INPUT DATA:
********
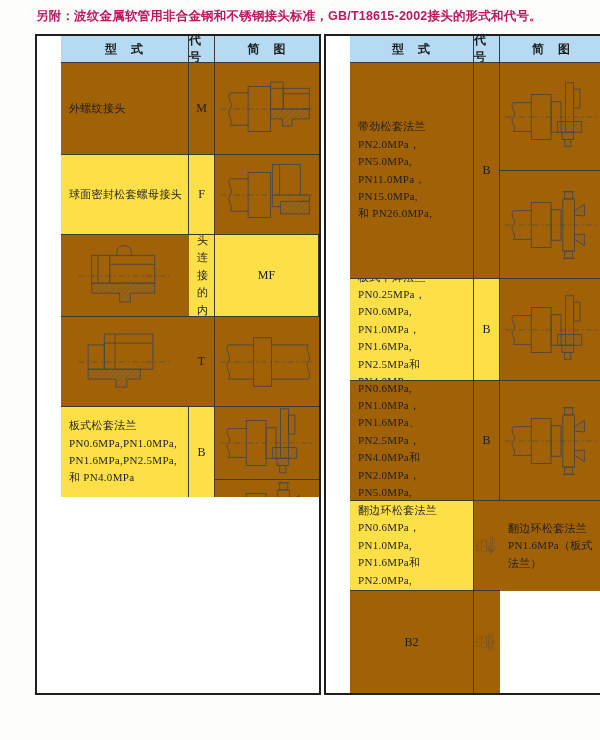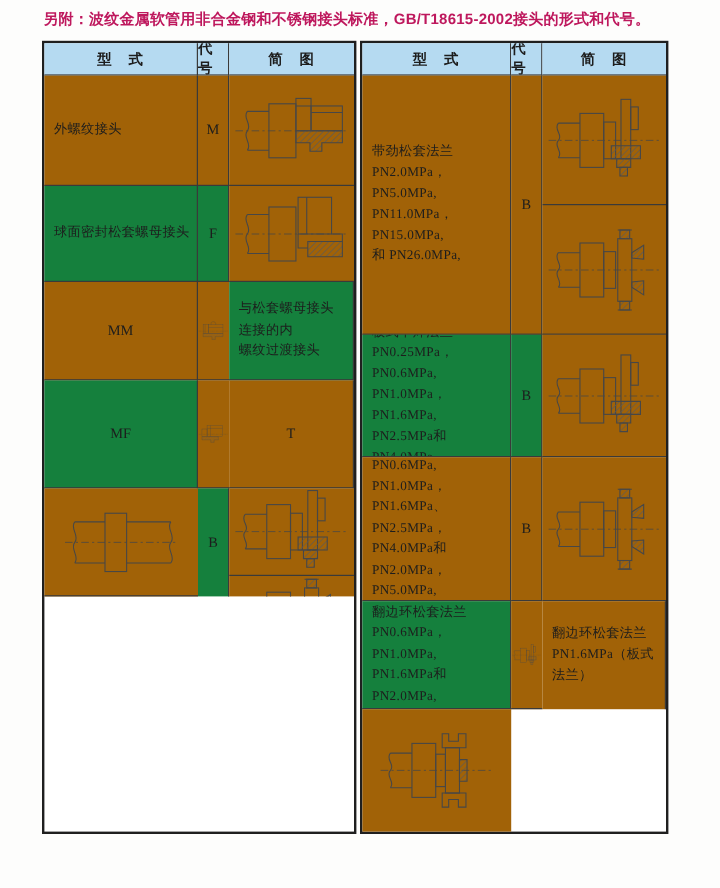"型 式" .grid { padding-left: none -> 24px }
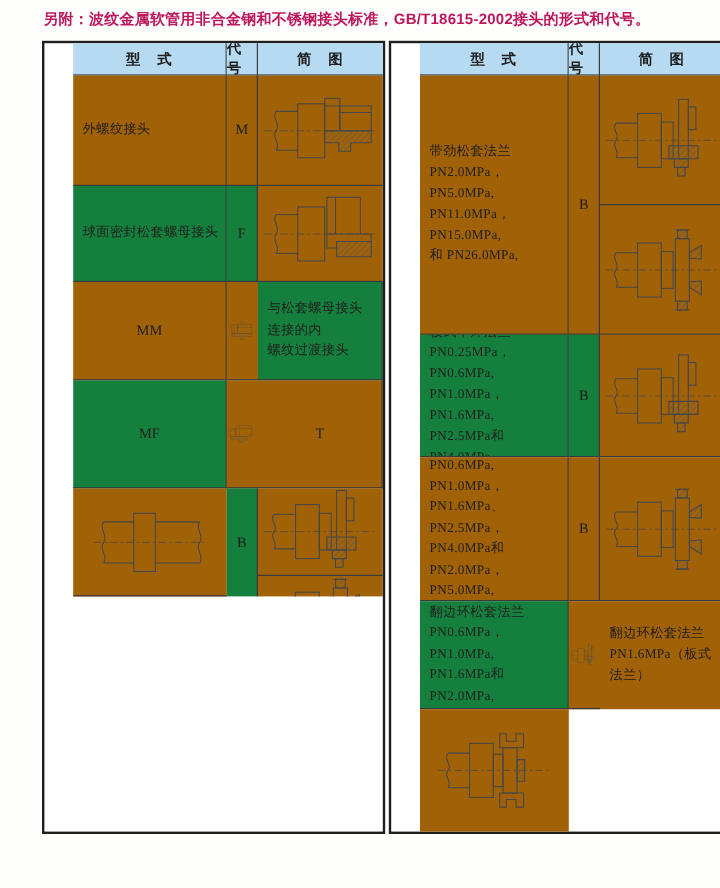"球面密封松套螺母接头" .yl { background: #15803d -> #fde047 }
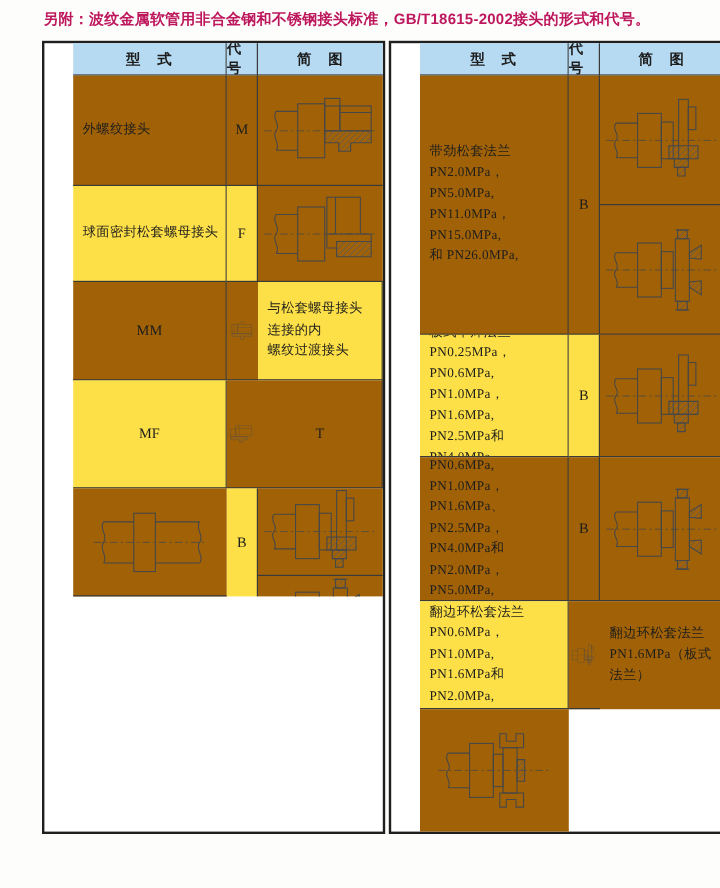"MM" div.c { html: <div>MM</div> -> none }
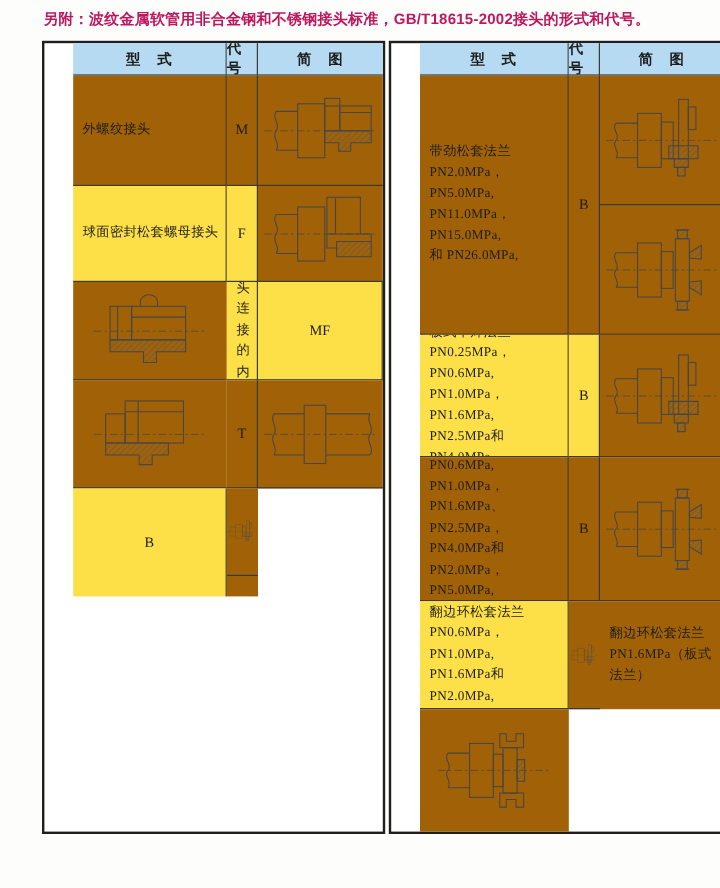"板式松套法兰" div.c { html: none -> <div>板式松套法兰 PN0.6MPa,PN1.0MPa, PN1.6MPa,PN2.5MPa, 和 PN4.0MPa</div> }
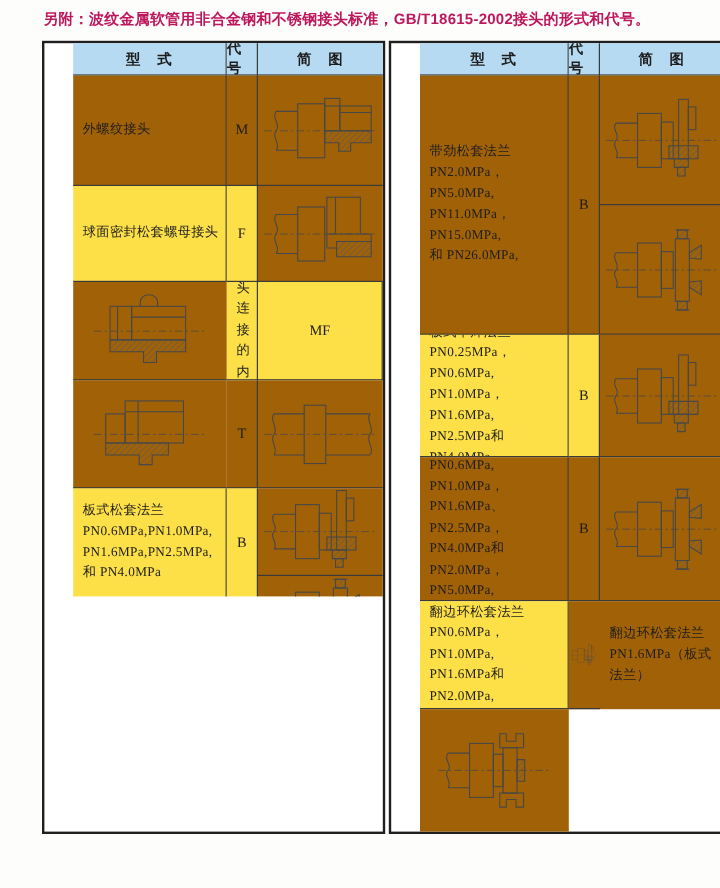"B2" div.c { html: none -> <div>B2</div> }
********
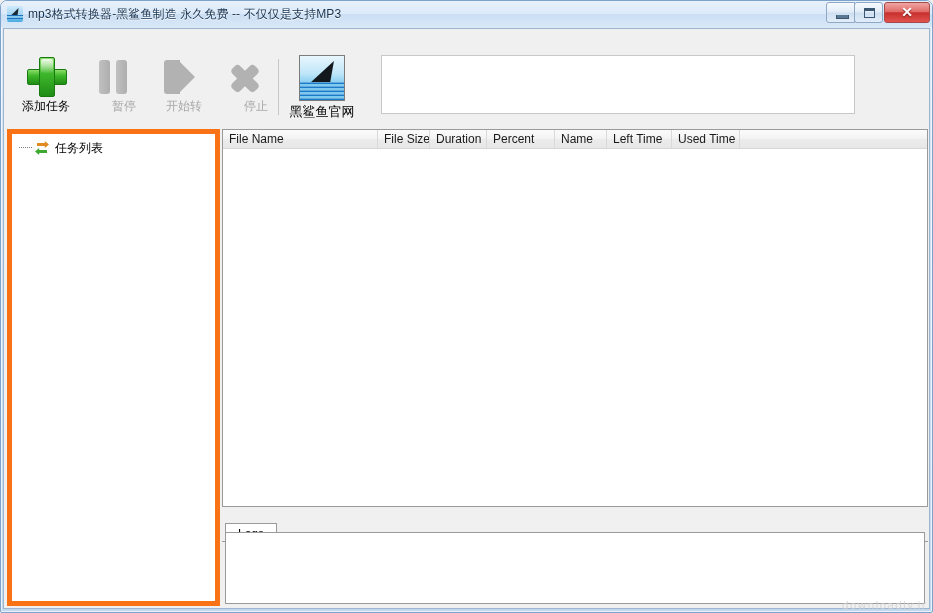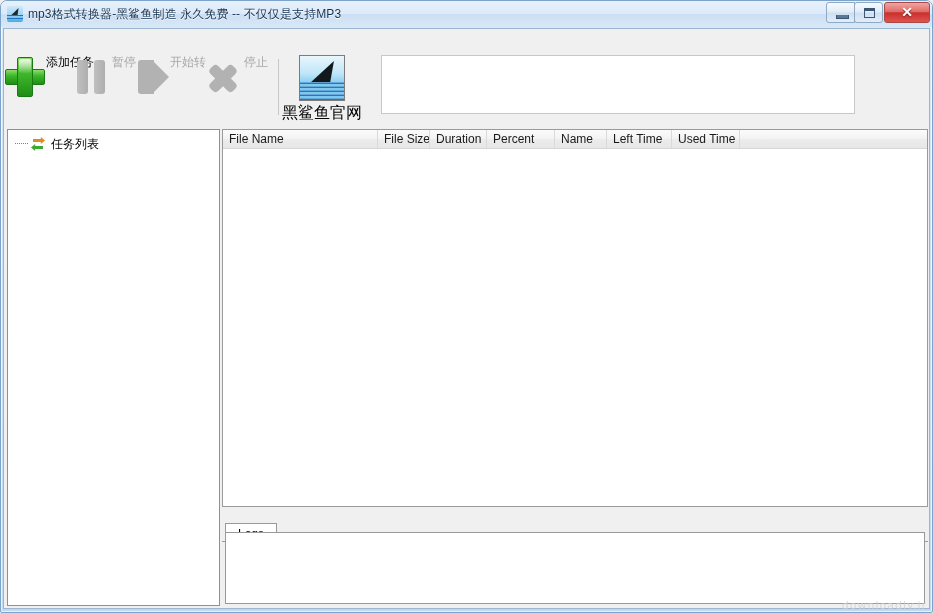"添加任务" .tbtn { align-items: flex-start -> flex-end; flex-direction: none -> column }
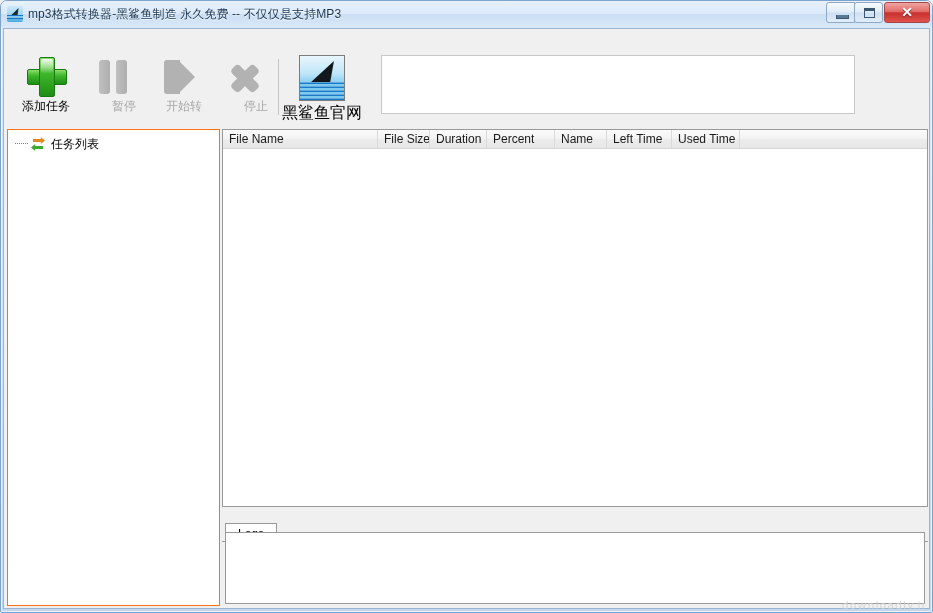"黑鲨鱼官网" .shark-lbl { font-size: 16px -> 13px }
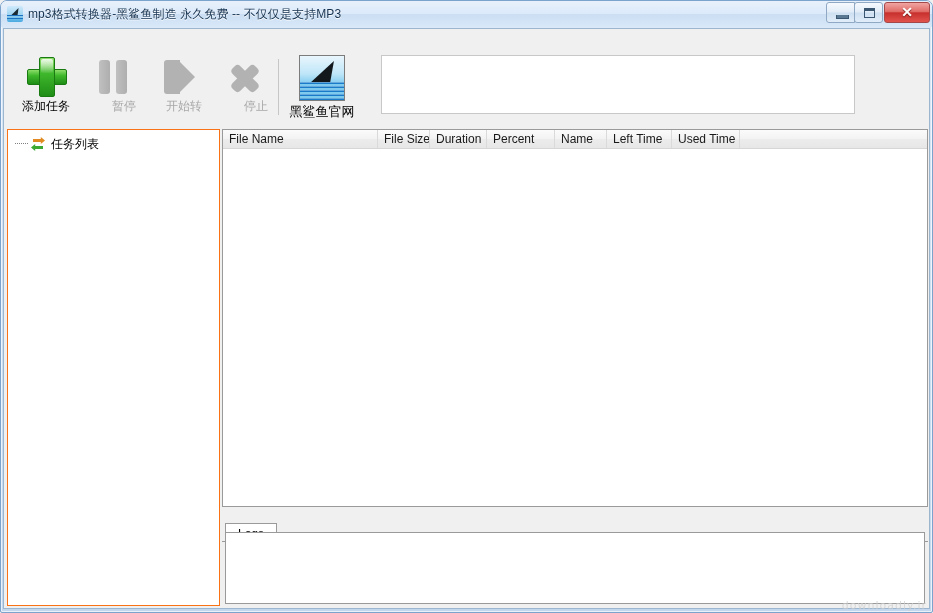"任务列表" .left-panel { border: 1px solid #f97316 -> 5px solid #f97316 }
********
WHAT YOU ARE ASKED TO DO: Looking at the listing above, which lines run from the one containing "font-size: 16px ->" through the one containing "border: 1px solid"? Print exactly those, ends included, pictures excluded.

SOLUTION TO THIS PROBLEM:
"黑鲨鱼官网" .shark-lbl { font-size: 16px -> 13px }
"任务列表" .left-panel { border: 1px solid #f97316 -> 5px solid #f97316 }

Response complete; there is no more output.